Mis conocimientos teológicos son tan menguados que pueden ser despreciados, pero tengo para mí, desde hace algún tiempo, varias lecturas y una visita reciente a Roma, que, simplemente, el catolicismo está muriendo precisamente en las alturas: lo están matando en el Vaticano. No sé de su pregonada vivacidad en África o en Filipinas, pero por aquí el culto a Dios esta siendo sustituido por el mero culto al Papa. Papolatría, creo que se dice eso. Sin duda el Concilio Vaticano I y la declaración de Infalibilidad ya fue un paso en esa dirección que algunos han considerado la mayor herejía de la Historia. Pero aquello se mantenía dentro de sus propios límites por razones sociológicas precisas. Lo de ahora, si bien se alimenta de algunos de esas pulsiones decimonónicas, es otra cosa: es la religión de un sector de las clases dominantes en la Europa de la globalización y de la sociedad de la información.
Desquiciados ciertos sistemas de valores y de seguridades, sólo la dinámica de una movilización permanente permite a las ideologías reaccionarias activar a muchedumbres de jóvenes, marcándolas con algunas exigencias que, se supone, las harán aristocráticamente más puras y, a la vez, conscientes de su papel dirigente.
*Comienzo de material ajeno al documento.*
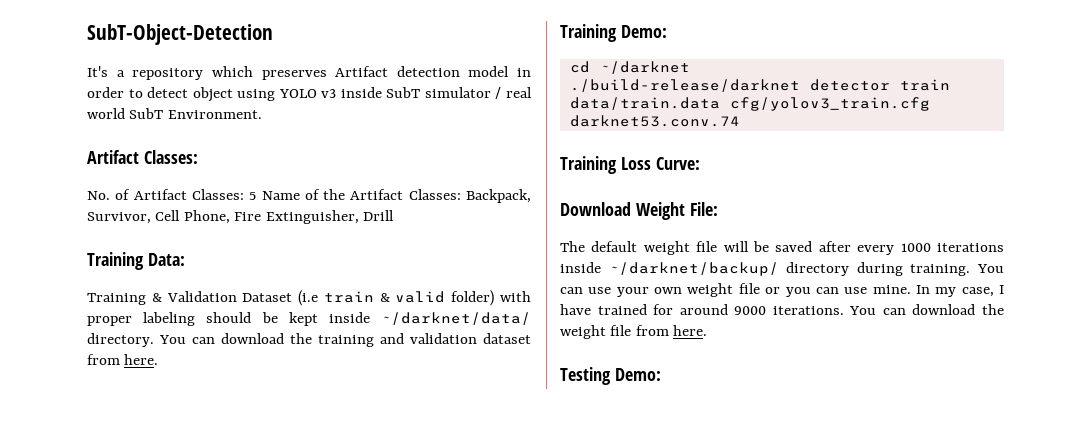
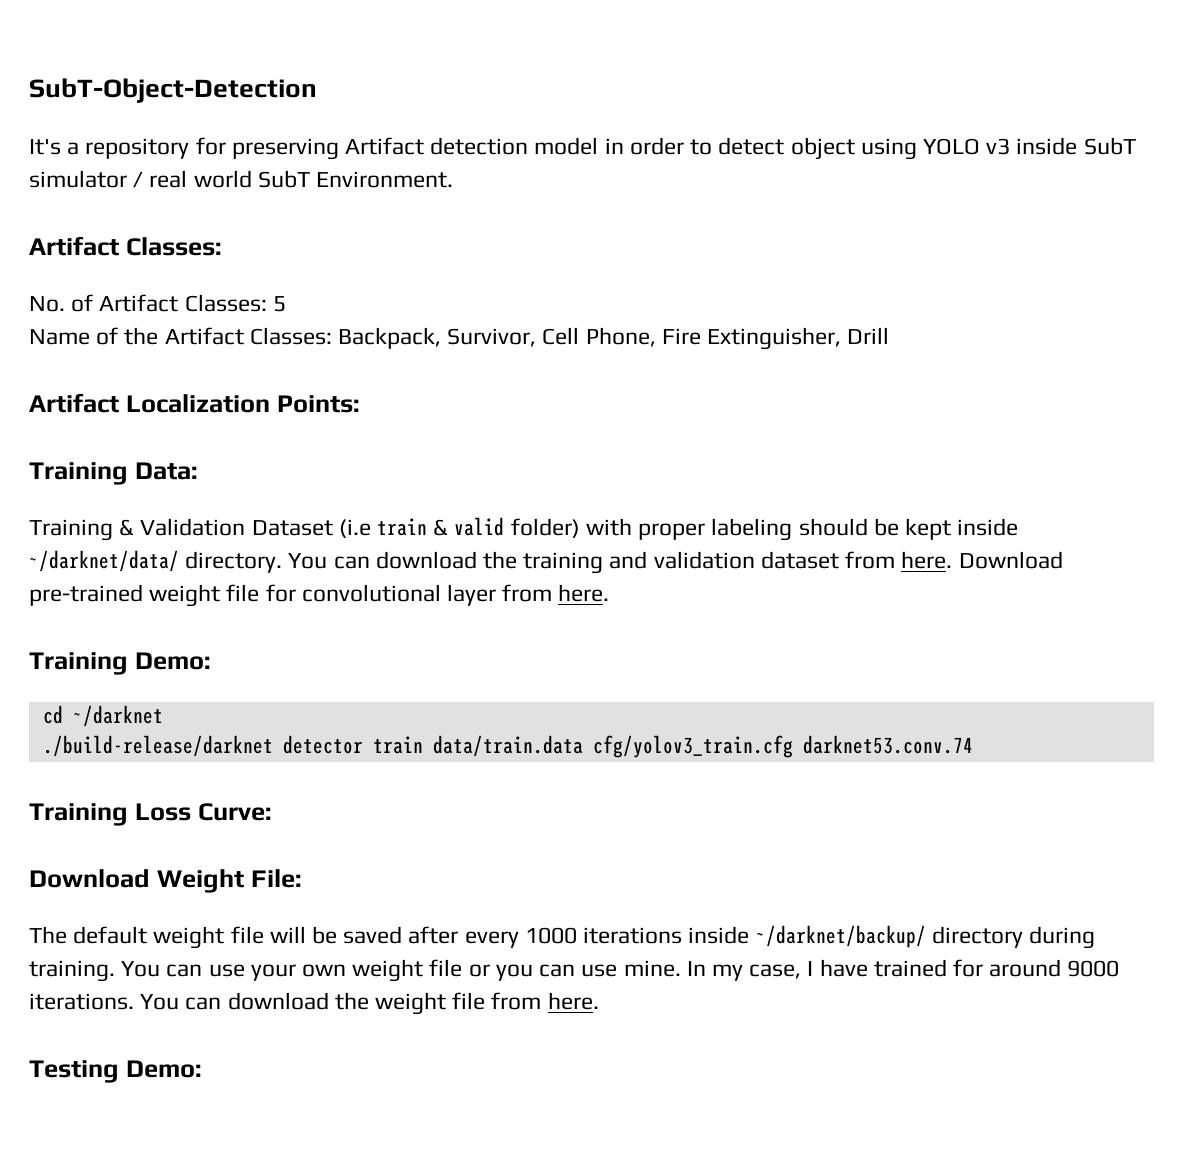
[211,66,327,80] which preserves -> [195,137,339,160] for preserving
(257, 196) none -> (286, 304) //
(395, 215) none -> [29,393,360,413] // Artifact Localization Points:
(159, 359) none -> [958,551,1063,569] [29,584,610,607] Download pre-trained weight file for convolutional layer from here.

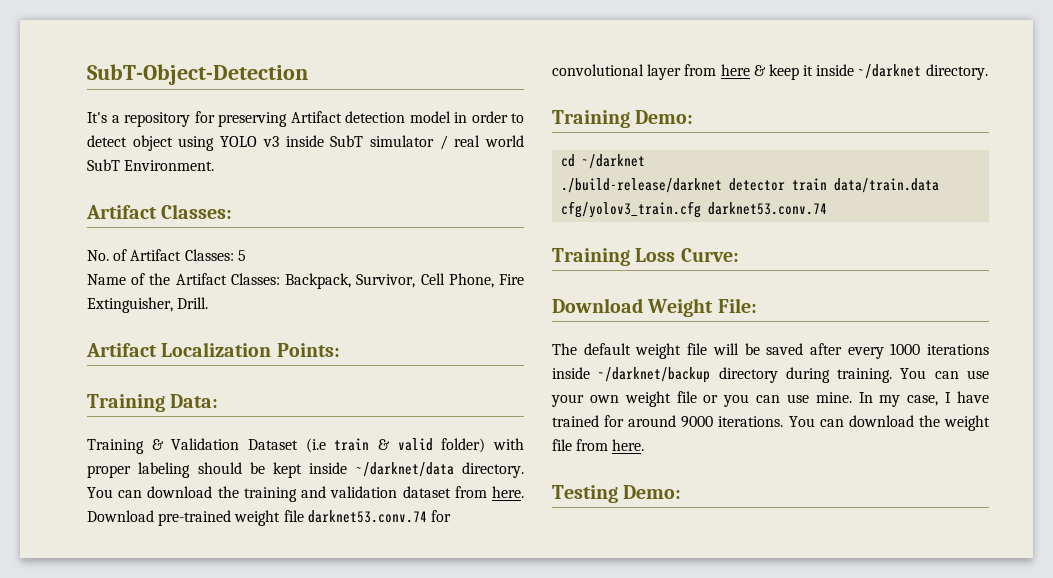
[847,327,890,344] Drill -> [177,297,209,309] Drill.
[29,550,179,572] ~/darknet/data/ -> [355,462,454,477] ~/darknet/data
(260, 593) none -> [307,510,427,523] darknet53.conv.74
[558,584,610,602] here. -> [720,64,988,80] here & keep it inside ~/darknet directory.
[755,925,926,948] ~/darknet/backup/ -> [598,367,711,383] ~/darknet/backup

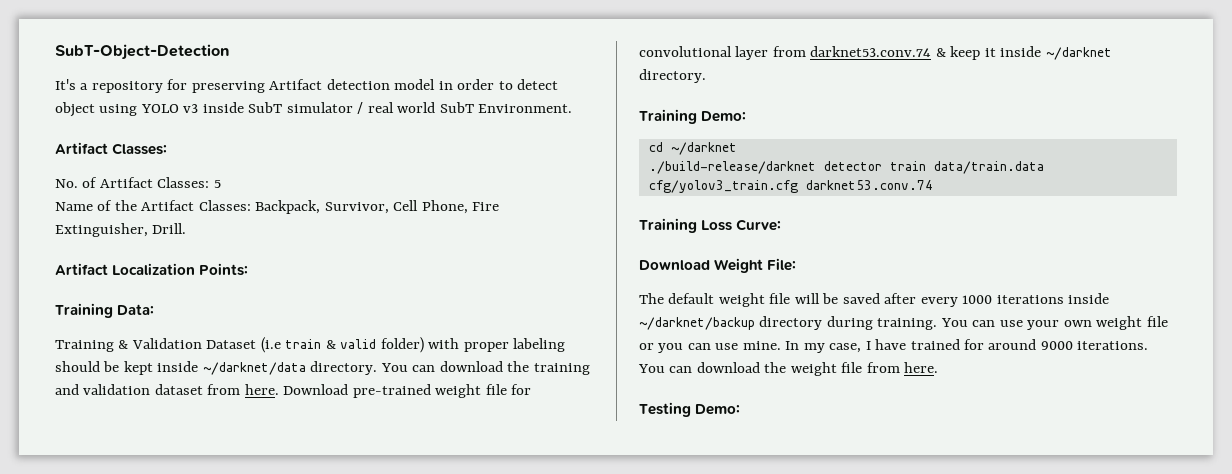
[307,510,427,523] darknet53.conv.74 -> (507, 389) none
[720,64,750,76] here -> [810,46,932,57] darknet53.conv.74

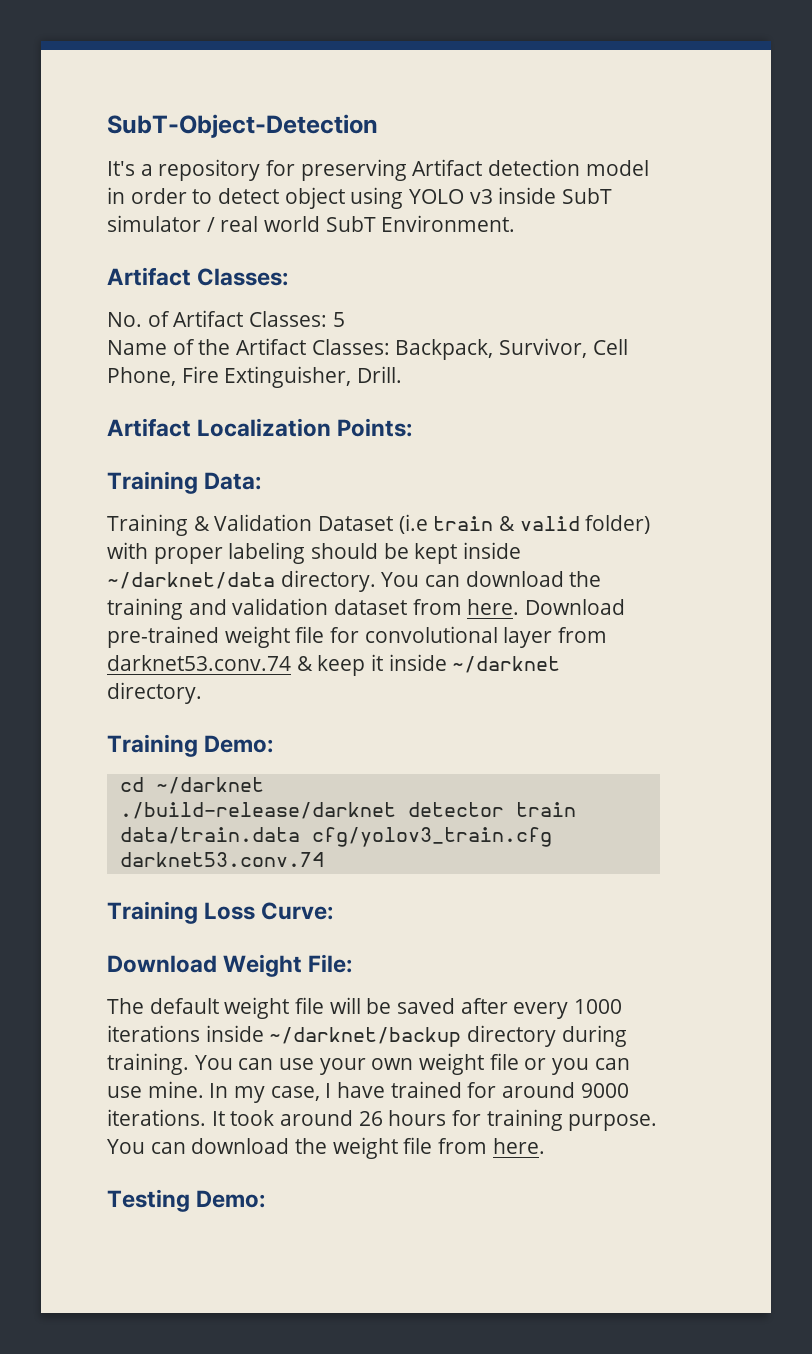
(1149, 345) none -> [211,1109,658,1131] It took around 26 hours for training purpose.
Pero esa movilización, en estos tiempos, ya no puede hacerse en torno a principios abstractos sino que, para estos residuos de épocas pretéritas, han de encarnarse en un Hombre. Eso lo entendió muy bien Juan Pablo II. A este pobre Benedicto, del que se dice que no le agradan las multitudes, le toca ir siguiendo la estela, porque a ver quién es el guapo que se apea del carro -o del 'papamóvil', tanto da-.
El Papa, pues, se configura como un ídolo tangible, al que se trasladan los rasgos magníficos de la deidad primigenia, la celestial, como una promesa perpetua de santidad: conocer al Papa -tocarle con las manos o con la vista o el oído- es tener la certidumbre de haber sido visitado por la santidad, por la Presencia inefable y por la Palabra no sólo interpretada, sino redefinida, ortodoxamente reconducida en cada oración, llevada mucho más allá de los textos bíblicos si hace al caso. En realidad, en el imaginario de miles de fanáticos se borra la distinción: es mucho más rentable acudir a adorar al Papa que otras prácticas piadosas o de caridad -apreciadas quizá como rutinariamente conservadoras-. En buena medida los movimientos carismáticos viven retroalimentándose en esos encuentros con el Papa, espoleta y gancho de las nuevas vocaciones-en-el-mundo y garantía de integridad en el terreno esencial de los valores ligados a la reproducción de un modelo ideológico marchito: sexualidad autolimitada, misoginia angustiosa, hipocresía estructural en lo social.
Y a la jerarquía le viene bien: es perfectamente aceptable, para ocultar su fracaso, cambiar el abandono de la fe por miles de jóvenes -la mayoría- y de adultos, el vaciamiento de los templos en esta Europa herida de relativismo y la ausencia real de influencia cultural -la que se ejerce convenciendo- por esas masas enfervorizadas de entusiastas papales. Como pide el mafioso: «Decidle al señor Corleone que no era nada personal: era sólo negocio». Y hace mucho tiempo, salvo honradas excepciones, que la jerarquía católica está mucho más por mantener pirámides de poder que por ejercer una iluminación pastoral que, también, incluya el diálogo con los diferentes y con los no creyentes. Y para ese negocio, nada mejor que el 'show' papal, con sus olas de emotividad y con su papanatismo que alcanza hasta a líderes políticos de la izquierda. Ya pasará el platillo el cobrador de la sotana.
En fin, lo dicho, que Dios no, pero el Papa bien vale una misa.